- Sunchales Location of Sunchales in Argentina
- Coordinates: 30°56′S 61°34′W﻿ / ﻿30.933°S 61.567°W
- Country: Argentina
- Province: Santa Fe
- Department: Castellanos

Government
- • Intendant: Pablo Pinotti (PS)

Area
- • Total: 360 km^{2} (140 sq mi)
- Elevation: 87 m (285 ft)

Population (2010 census)
- • Total: 21,304
- • Density: 59/km^{2} (150/sq mi)
- Time zone: UTC−3 (ART)
- CPA base: S2322
- Dialing code: +54 3493
- Website: https://www.sunchales.gob.ar/

= Sunchales =

Sunchales is a city in the province of Santa Fe, Argentina. It has 21,304 inhabitants per the . It lies in the center-west of the province, 135 km from the provincial capital Santa Fe, on National Route 34.

Sunchales is located in the most fertile part of Argentina, at the core of the Humid Pampa, and within the so-called "central milk basin", which manufactures most of the country's production of dairy and exports it through the ports on the Paraná River (mainly Rosario and San Lorenzo). It is an important station of the Nuevo Central Argentino railway.

The town was the starting point of SanCor, a dairy cooperative and the leader in its field in Argentina. It is named the Provincial Capital of Cooperativism, and holds important celebrations of the International Day of Cooperatives during the first week of July.

Sunchales is also the seat of the National Festival of Children's Soccer in October, and celebrates the feast of its patron saint, Charles Borromeo, on November 4.

The city has a local basketball team, Libertad Sunchales, which belongs to Argentina's National Basketball League.

==History==
A fort was established in the site of Sunchales on 11 April 1796 to prevent attacks by aboriginal tribes and guard the road used to carry mercury from Buenos Aires to be at the mines in present-day Peru. The fort also guarded a settlement of about 1,000 people. In 1810, on the wake of the May Revolution, a number of the stationed soldiers were recruited for the independentist expedition led by Manuel Belgrano to Paraguay. The settlement was disbanded by an aboriginal incursion.

In 1867, under the provincial government of Nicasio Oroño, colonists came into the area from Esperanza. The fort was again depopulated when its forces were sent to combat the aboriginal tribes in the north of the province and the south of Chaco, and the colonists disbanded. A few years later, sponsored by governor Mariano Cabal, a group of immigrants (Italian, French, Swiss, German, Spanish, British and Belgian) came into the area, but bad harvests, food shortages and native attacks caused the settlement to fail once again.

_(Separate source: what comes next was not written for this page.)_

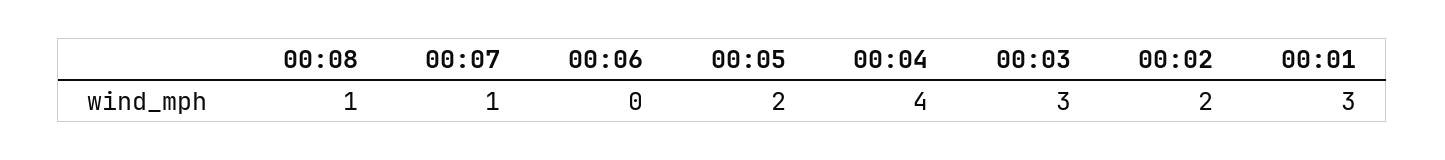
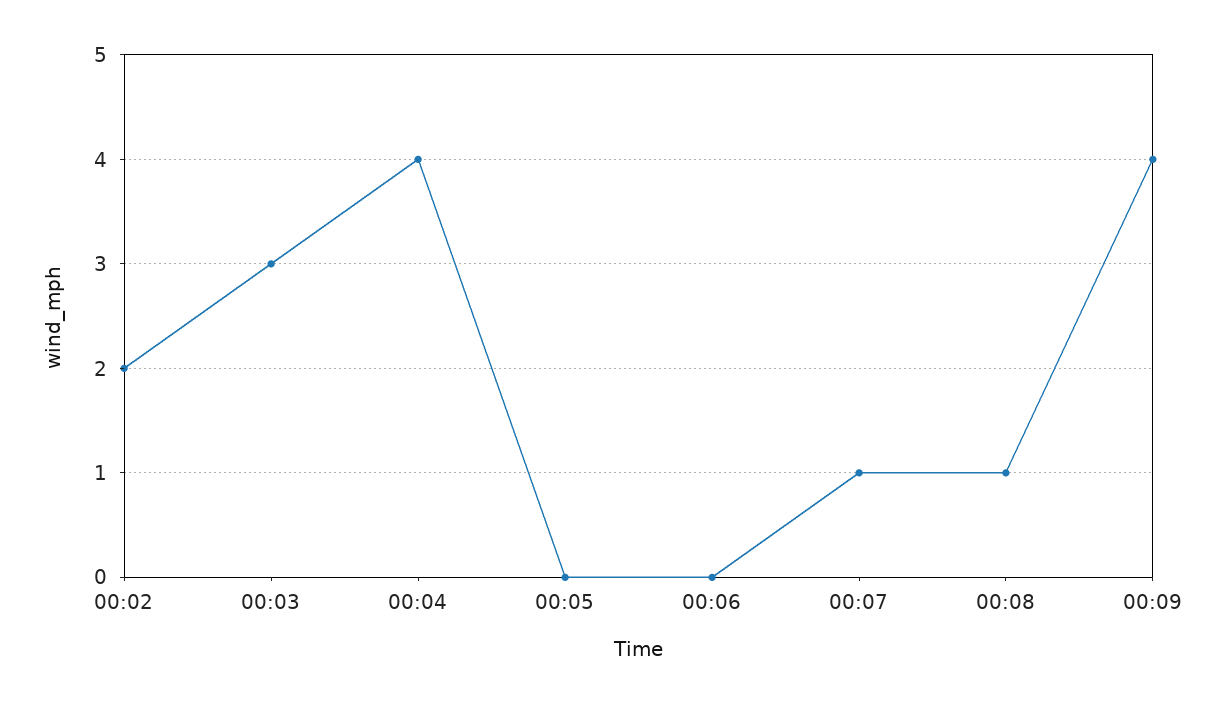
00:05: 2 -> 0
00:01: 3 -> none
00:09: none -> 4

The last attempt was conducted by Carlos Christiani, with the first immigrants arriving in 1884. The land plan of the new colony was approved by governor José Gálvez on October 19, 1886. The town was declared a city on the 81st anniversary of its official foundation, in 1967.

==Sports==
In addition to Libertad Sunchales, which has a basketball and soccer team, the town is the home of Club Atlético Unión de Sunchales.

==Transportation==
Sunchales is served by Sunchales Aeroclub Airport, which has had service in the past by airlines such as Aerochaco but which has no commercial air service as of 2017.